Bloomberg has cultivated some pet Congresscritters

I like to make fun of Bloomberg’s movement’s irrelevance (and more recently here), but I should admit that they have managed to domesticate (and perhaps even housebreak) a few members of Congress. These include Carolyn “I don’t know what a barrel shroud is, but I demand we ban them” McCarthy (D-NY), Peter “too many mosques” King (R-NY), and (what would gun prohibitionist movement would be complete without an Illinois politician?) Mark (don’t have a catchy name for him yet) Kirk (R-IL). Mark, in fact, put out a press release yesterday, to mark the occasion of his becoming a minion of mayors.

Following an ad hoc congressional hearing on illegal guns in Washington, U.S. Rep. Mark Kirk, local and law enforcement officials today called for federal action to combat the rise of illegal gun trafficking in the Chicago area.

Following Bloomberg’s script perfectly, Mark explains the four laws that must be inflicted on the entire country, in order to stop Chicago gang-bangers from shooting each other.

• Close the gun show loophole. Unlicensed individual gun sellers and “occasional sellers” are not required to perform background checks on gun purchasers. The weapons used in the Columbine school shootings were purchased at a gun show without background checks;
• Require gun dealers to perform criminal background checks on all gun-handling employees;
• Close the fire sale loophole that allows dealers whose licenses have been revoked to continue to sell their inventory without conducting background checks; and
• Close the “terror gap” that leaves those on the terrorist no-fly list off the list of prohibited purchasers of firearms.

Let’s look at these one at a time, shall we?

1) Close the gun show loophole

Perhaps it would be instructive to look at a Department of Justice study report, Firearm Use by Offenders, showing what percentage of “crime guns” were purchased at gun shows:

Purchased from a retail store 8.3 percent
Purchased at a pawn shop 3.8
Purchased at a flea market 1.0
Purchased in a gun show 0.7
Obtained from friends or family 39.6
Got on the street/illegal source 39.2

Let’s be generous, and lump flea markets in with gun shows. That gives us a whopping 1.7%. Yep–that sounds like the key to stopping the violence. But wait–I thought gun shows were “arms bazaars for criminals.” Actually, a convicted gun trafficker explained why he assiduously avoided the private vendors.

They all knew that in Virginia, they could avoid the background checks if they purchased secondhand guns from private sellers – either at gun shows or through the classifieds.

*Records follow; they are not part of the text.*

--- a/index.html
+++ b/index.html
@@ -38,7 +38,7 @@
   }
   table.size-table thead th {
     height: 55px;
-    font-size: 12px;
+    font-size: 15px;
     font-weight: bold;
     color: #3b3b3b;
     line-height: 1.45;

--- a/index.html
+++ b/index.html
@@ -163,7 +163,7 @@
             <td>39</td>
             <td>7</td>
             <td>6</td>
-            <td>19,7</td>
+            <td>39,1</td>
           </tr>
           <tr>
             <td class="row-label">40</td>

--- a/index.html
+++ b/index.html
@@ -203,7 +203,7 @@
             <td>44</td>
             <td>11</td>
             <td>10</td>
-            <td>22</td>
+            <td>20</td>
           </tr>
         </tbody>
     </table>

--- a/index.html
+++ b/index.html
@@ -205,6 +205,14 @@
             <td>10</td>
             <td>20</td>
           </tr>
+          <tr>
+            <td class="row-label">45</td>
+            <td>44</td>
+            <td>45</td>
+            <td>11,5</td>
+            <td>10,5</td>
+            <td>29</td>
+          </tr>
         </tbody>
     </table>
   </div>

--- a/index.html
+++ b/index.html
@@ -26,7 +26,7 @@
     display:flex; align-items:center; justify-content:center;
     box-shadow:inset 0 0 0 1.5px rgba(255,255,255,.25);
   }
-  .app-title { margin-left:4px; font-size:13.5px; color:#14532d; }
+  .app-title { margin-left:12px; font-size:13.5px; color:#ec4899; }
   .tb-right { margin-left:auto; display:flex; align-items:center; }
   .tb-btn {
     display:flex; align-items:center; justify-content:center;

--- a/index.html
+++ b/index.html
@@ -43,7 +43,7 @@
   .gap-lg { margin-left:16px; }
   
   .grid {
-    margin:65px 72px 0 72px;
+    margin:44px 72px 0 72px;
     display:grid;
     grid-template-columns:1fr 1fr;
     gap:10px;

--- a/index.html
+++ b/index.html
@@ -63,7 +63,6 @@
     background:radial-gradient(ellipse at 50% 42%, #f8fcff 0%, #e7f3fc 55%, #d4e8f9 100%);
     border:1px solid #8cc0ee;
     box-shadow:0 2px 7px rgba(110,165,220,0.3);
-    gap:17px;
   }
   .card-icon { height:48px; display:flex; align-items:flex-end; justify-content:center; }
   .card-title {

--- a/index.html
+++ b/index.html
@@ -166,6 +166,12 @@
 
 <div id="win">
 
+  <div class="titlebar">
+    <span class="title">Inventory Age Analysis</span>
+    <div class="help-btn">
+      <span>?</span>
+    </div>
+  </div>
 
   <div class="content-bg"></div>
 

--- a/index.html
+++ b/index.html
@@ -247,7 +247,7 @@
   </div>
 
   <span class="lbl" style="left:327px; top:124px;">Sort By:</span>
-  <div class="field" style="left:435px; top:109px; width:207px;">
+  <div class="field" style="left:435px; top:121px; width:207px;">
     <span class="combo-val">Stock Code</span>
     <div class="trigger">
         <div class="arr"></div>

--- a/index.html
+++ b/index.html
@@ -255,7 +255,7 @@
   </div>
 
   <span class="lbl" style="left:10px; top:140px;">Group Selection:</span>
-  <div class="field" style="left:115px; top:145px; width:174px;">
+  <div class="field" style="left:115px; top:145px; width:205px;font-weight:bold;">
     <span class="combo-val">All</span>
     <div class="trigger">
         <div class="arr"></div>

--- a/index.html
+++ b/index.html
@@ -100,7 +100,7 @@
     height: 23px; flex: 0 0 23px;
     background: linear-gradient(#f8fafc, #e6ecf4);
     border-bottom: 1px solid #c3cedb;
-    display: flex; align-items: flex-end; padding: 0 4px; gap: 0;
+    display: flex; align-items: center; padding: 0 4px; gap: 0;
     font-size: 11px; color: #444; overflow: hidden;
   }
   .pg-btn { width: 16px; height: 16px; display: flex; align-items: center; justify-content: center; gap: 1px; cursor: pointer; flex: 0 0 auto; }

But, Headlam said: “We never bought from any of them. That one-on-one stuff gets too complicated. People want to have a conversation. They get all skeptical. For real, it was less hassle at a gun shop. Show your two forms of ID, fill out the forms and that’s it. No questions asked. Besides, new guns were my thing. They were more in demand on the other end.”

But why let the non-existence of a problem stop us from passing a law to solve it?

2) Require gun dealers to perform criminal background checks on all gun-handling employees

What’s a “gun-handling employee,” I wonder? Does that include people who handle packaged firearms? If so, we need to force shipping companies to screen their employees, as well.

By the way, is there a big problem on the national level of gun shop employees trafficking firearms?

3) Close the “fire sale loophole” that allows dealers whose licenses have been revoked to continue to sell their inventory without conducting background checks

If a gun dealer’s license is revoked, he no longer is a dealer–he is a private gun owner, trying to sell some unneeded guns. If the real goal here is, as it appears to be, ending private sales altogether, then come out and say so–even the Brady Campaign is honest enough to do that.

Actually, if “fire sales,” by former dealers whose licenses have been revoked, are such a problem (and I’d love to see some numbers on that), maybe it would be a good idea for the BATFE to stop its jihad against dealers, systematically eliminating almost 80% of them since 1994. A good first step in addressing this problem is H.R. 4900, the “BATFE Modernization and Reform Act.” Currently, the BATFE has two approaches for dealing with dealers who (almost always accidentally) violate the rules–warnings, or license revocation. H.R. 4900, besides bringing some desperately needed accountability to the agency, would give them some regulatory tools in between those two extremes.

And then, my favorite–

4) Close the “terror gap” that leaves those on the terrorist no-fly list off the list of prohibited purchasers of firearms

I’ve talked about this before–to give the Attorney General (not even an elected official) the power to unilaterally deprive citizens of their Constitutionally guaranteed fundamental human right of the individual to keep and bear arms, without a conviction, without an indictment, without even an arrest, is to abjectly surrender our system of justice based on the precept of the presumption of innocence pending proof of guilt. Besides, the grotesquely bloated “terrorist watch list” doesn’t exactly inspire confidence

Congratulations, Mayor Bloomberg–your pet Congressman is well trained.